Jacqueline Stevens, a professor in the Law and Society Program at the University of California Santa Barbara, wrote an article for the Nation in December based on a list she obtained of 186 unlisted subfield offices used as temporary detention facilities across the country. The list included the Aurora Center run by the GEO Group, plus facilities in Colorado Springs, Pueblo, Grand Junction and Loveland, none of which appear to be listed on the ICE detention center page, which only appears to list the Aurora Center and Denver and Washington DC contact numbers. There is no Glenwood Springs ICE detention facility listed on the site.

Stevens argued that the lack of contact details is critical in matters of detention. She said ICE is operating in a bureaucratic void where the laws governing processing and guaranteeing rights can be muddy or can break down, setting up a system in which detainees can “disappear” for even the most diligently searching family members and friends. The lack of transparency in holding suspected criminals is a situation ripe for abuse. There’s no check. Verbal mockery over the course of nine hours could easily escalate and who is to stop it?

‘Extremely rare cases’

When the Colorado Independent first took these concerns to Colorado ICE spokesman Tim Counts, he said on average detainees are held in the facilities for “two or three hours at the most” before being transferred to local jails.

He said detainees are provided telephone access in all of the offices, provided the opportunity to speak with the consular officials from their home countries and given a list of free or low-cost legal assistance in the area.

Another ICE spokesman, Carl Rusnok, wrote emails in January to the Independent also tamping down concerns over the subfield offices, saying that they were the product of journalists looking to sell stories.

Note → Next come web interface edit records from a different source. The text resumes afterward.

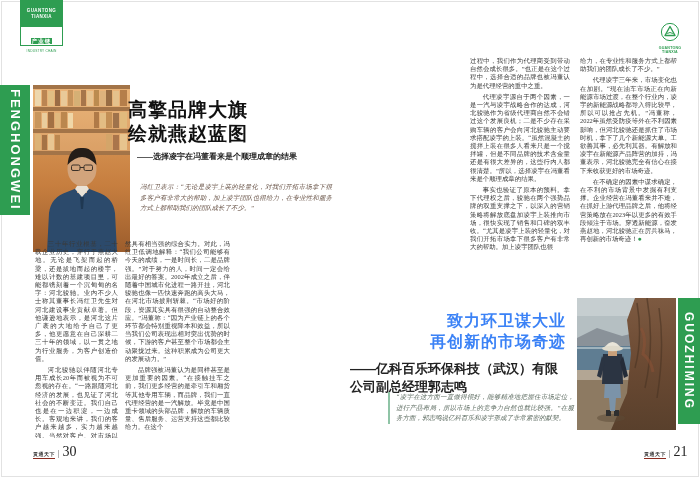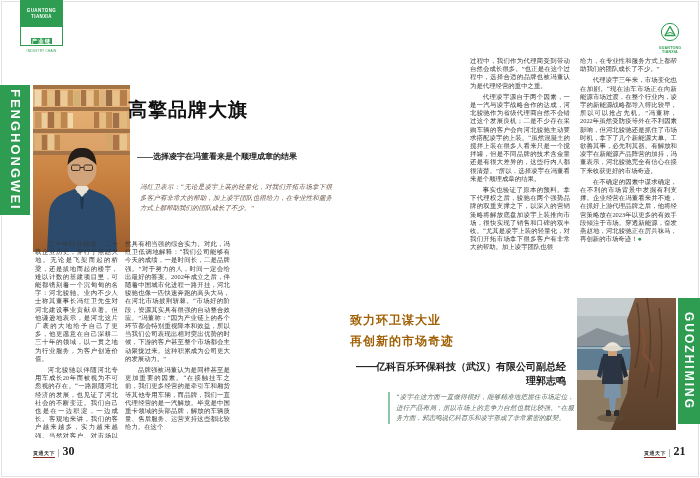--- a/index.html
+++ b/index.html
@@ -42,29 +42,29 @@
   .bodycol{position:absolute;font-size:6.4px;line-height:8.2px;text-align:justify;color:#3a3a3a;overflow:hidden;}
   .bodycol p{margin:0 0 3px 0;text-indent:2em;}
   .bodycol p.cont{text-indent:0;}
   .l-col1{left:35px;top:240px;width:83px;height:198px;}
   .l-col2{left:125px;top:240px;width:105px;height:197px;}
   .r-col1{left:470px;top:57px;width:100px;height:210px;}
   .r-col2{left:580px;top:57px;width:97px;height:203px;}
   .end-dot{color:#2e9d51;font-size:7px;}
 
   
-  .a2-title{position:absolute;left:350px;top:310px;width:216px;font-family:"Liberation Sans",sans-serif;font-weight:bold;font-size:12px;line-height:21px;color:#a16207;letter-spacing:1px;}
-  .a2-subtitle{position:absolute;left:350px;top:360px;width:216px;text-align:right;font-family:"Liberation Sans",sans-serif;font-weight:bold;font-size:10px;color:#222;}
+  .a2-title{position:absolute;left:350px;top:310px;width:216px;text-align:right;font-family:"Liberation Sans",sans-serif;font-weight:bold;font-size:16px;line-height:21px;color:#3b82f6;letter-spacing:1px;}
+  .a2-subtitle{position:absolute;left:350px;top:360px;width:216px;text-align:left;font-family:"Liberation Sans",sans-serif;font-weight:bold;font-size:13px;color:#222;}
   .a2-quote{position:absolute;left:388px;top:392px;width:178px;border-left:2px solid #8fc4a6;padding-left:6px;color:#5c6b60;}
 
   
   .footer{position:absolute;top:444px;display:flex;align-items:baseline;gap:3px;font-family:"Liberation Serif",serif;}
   .footer .fname{font-size:5px;font-weight:bold;color:#333;border-bottom:1px solid #8a2b20;letter-spacing:.5px;padding-bottom:1px;}
   .footer .fsep{font-size:8px;color:#444;}
-  .footer .fpage{font-size:12px;font-weight:bold;color:#222;}
+  .footer .fpage{font-size:14px;font-weight:normal;color:#222;}
   .footer.fl{left:33px;}
   .footer.fr{left:644px;}
 </style>
 </head>
 <body>
 
 <div class="spread">
   <div class="sheet-edge"></div>
 
   <div class="corner-tab">
@@ -153,20 +153,21 @@
         <line x1="47" y1="82.5" x2="51" y2="82.5"></line>
       </g>
       <path d="M42 104 L49 112 L56 104 L54 101 L44 101 Z" fill="#e9e2d6"></path>
       <path d="M46 112 L52 112 L51 126 L47 126 Z" fill="#1f3document" fill-opacity="0"></path>
       <path d="M47 112 L51 112 L50 124 L48 124 Z" fill="#1f3852"></path>
     </svg>
   </div>
 
   <div class="a1-title">
     <div>高擎品牌大旗</div>
+    <div>绘就燕赵蓝图</div>
   </div>
   <div class="a1-subtitle">——选择凌宇在冯董看来是个顺理成章的结果</div>
   <div class="pull-quote a1-quote">冯红卫表示：“无论是凌宇上装的轻量化，对我们开拓市场拿下很多客户有非常大的帮助，加上凌宇团队也很给力，在专业性和服务方式上都帮助我们的团队成长了不少。”</div>
 
   <div class="bodycol l-col1">
     <p>三十年行业根基，二十载企业历史，穿行于燕赵大地。无论是飞架而起的桥梁，还是拔地而起的楼宇，难以计数的基建项目里，可能都镌刻着一个沉甸甸的名字：河北骏驰。业内不少人士称其董事长冯红卫先生对河北建设事业贡献卓著。但他谦逊地表示，是河北这片广袤的大地给予自己了更多，他更愿意在自己深耕二三十年的领域，以一贯之地为行业服务，为客户创造价值。</p>
     <p>河北骏驰以伴随河北专用车成长20年而被视为不可忽视的存在。“一路跟随河北经济的发展，也见证了河北社会的不断变迁。我们自己也是在一边积淀，一边成长。客观地来讲，我们的客户越来越多，实力越来越强。当然对客户、对市场以及对整个河北经济和河北人民，我们也有深厚的感情。”董事长冯红卫称。</p>
 
   </div>
   <div class="bodycol l-col2">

Rusnok reiterated that suspects were held at subfield offices for up to two hours before being transferred to long-term holding facilities.

“For an alien being processed for two hours, why would it be important for the public to have access to the address or phone number? The agents should not be burdened with after-the-fact calls (or harassment calls) when the alien will be able to call his relatives/friends when he arrives at the longer-term detention facility?” Rusnok wrote.

Contacted for response to Niebla’s story, Rusnok said that in “extremely rare cases” detainees might be held for 12 hours. He said it is now ICE policy to provide suspects access for one phone call when they arrive at the subfield centers. He said they are also transferred to local county jails overnight and brought back in the morning if they cannot be transported to the central Aurora detention center over the course of any 24-hour period.

Living in America

Niebla has been living in the United States since he was seven-years-old, he is not an American citizen. He was born in Culiacán, a city in northwestern Mexico, and immigrated here illegally, coming across the border in Arizona as a child with his parents in the early 1990s. He went to public school in Basalt and hopes to attend the police academy at Colorado Mountain College. His family had all applied for visas last year. His mother and sister’s applications were accepted. His application and his father’s application were rejected. The rejected visa applications are the thing that brought the ICE officers to Niebla’s home.

Niebla has been active in working to change U.S. immigration policy for years, and it was his association through the activist group Immigration Reform that, he says, made the chapter in his life that started at the Glenwood Springs subfield office different from the stories of so many others in similar situations.

Once he got to Aurora, he called the Immigration Reform leaders, who sent out a text message to millions of members across the nation asking them to call lawmakers on Niebla’s behalf.

On April 29th, Niebla was temporarily released from the Aurora facility. He can stay one year in the country while appealing the ruling that rejected his visa.

[Photo of Edgar Niebla by Taran Volckhausen ]

Got a tip? Freelance story pitch? Send us an e-mail. Follow The Colorado Independent on Twitter.

Comments are closed.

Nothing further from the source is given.